Denis Paradis, a Canadian Minister, convened a coven of like-minded fascists, "who decided that Aristide must go, and the Canadians and Americans through the Canadian aid agency (CIDA), the US Agency for International Development (USAID) and John McCain's International Republican Institute financed a whole panoply of Haitian francs tireurs, pimps and wannabe-presidents and face-card NGOs to support the programme of the elites which was simply to grab back from the Haitian people, the Universal Human Rights promulgated 200 years earlier for the first time on Earth by Jean Jacques Dessalines and the other illustrious fathers and mothers of the Haitian Revolution." (Common Sense-Canada's Bloody Hands' April 19,2009)

This is the juncture where things get really tricky.

It would appear to me that a people who fought for their freedom incessantly, for 300 years and finally won it 200 years ago deserve to be accorded considerable respect. Moreso, because they fought as slaves, entrapped and circumscribed by the system itself and despite this, defeated three of the world's most powerful armies, one of them twice. They are the only people in history to have broken their shackles themselves. Spartacus who tried valiantly but failed, is revered as a European hero. Bouckman, Toussaint and Dessalines are ignored by the same historians. It is not so odd; TIME recognised Margaret Thatcher but not Fidel Castro as a revolutionary.

Those Haitians whose savagery, indiscipline and general lawlessness the western "press" celebrated  in slavering anticipation failed to show. The Haitians who survived behaved as those who know them expected: patient, disciplined, and displaying an exemplary solidarity, sharing their crusts while starving.

It was these same people who declared universal emancipation and universal human rights two centuries ago and who have told anyone who wants to listen that they know what they want and who they want to lead them and speak for them

They know how to develop their nation, if only, for the first time at last, they are allowed to do what they want.

They need help, but help on their own terms.

They want work, real work, not plastic 'jobs' in freezone  sweatshops..

They want to go back to feeding themselves. They want to be complete Haitians again; the people who helped Bolivar liberate South America.
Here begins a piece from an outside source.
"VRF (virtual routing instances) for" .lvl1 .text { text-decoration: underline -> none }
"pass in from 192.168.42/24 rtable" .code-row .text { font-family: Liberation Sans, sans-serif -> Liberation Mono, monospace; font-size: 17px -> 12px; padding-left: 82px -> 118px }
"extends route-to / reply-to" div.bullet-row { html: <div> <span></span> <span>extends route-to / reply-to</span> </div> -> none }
The world needs to get out of the way. France, the United States and Canada owe the Haitians billions in damages. It is not for them to tell the Haitians what to spend it on. France used Haitian money to conquer Algeria. Haitians want that money to conquer child hunger and maternal mortality.
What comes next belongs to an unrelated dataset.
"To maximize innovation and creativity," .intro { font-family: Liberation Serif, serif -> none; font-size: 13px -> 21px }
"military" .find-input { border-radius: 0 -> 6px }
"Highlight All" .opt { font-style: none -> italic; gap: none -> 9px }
If the General Assembly wants to prove its worth it should move quickly to take the Haitian initiative away from the clueless and overtaxed Security Council. The Assembly can – guided by  the Haitians and with the expert help of Cuba, Venezuela,  South Africa, Kerala (India),  Brazil,  China  and other parts of the developing world – map out an agenda and organise help from wherever it is available without strings. The object is not to defend Miami Beach but to protect the vital interests of the Haitians, and, by extension, the vital interests of humanity.

And, if anyone wants to know what to do right now: Land 10 thousand wheelbarrows on the streets handing them over to neighbourhood groups. Let the groups decide how they are going to move the rubble and what they are going to do with it. Give the groups money and supplies to set up 10  thousand street kitchens say about $200 a group. Let the groups pay the wheelbarrow men if necessary.  In three weeks the casual journalist would be hard put to find any of the 'usual' stories. Total cost $2 million plus $1 million for wheelbarrows.

Meanwhile the UN can be assembling a real security force to protect the Haitians and particularly their president and under his direction, design and instal the apparatus  allowing Haitians to run their own country and to make their own mistakes, for the first time at last.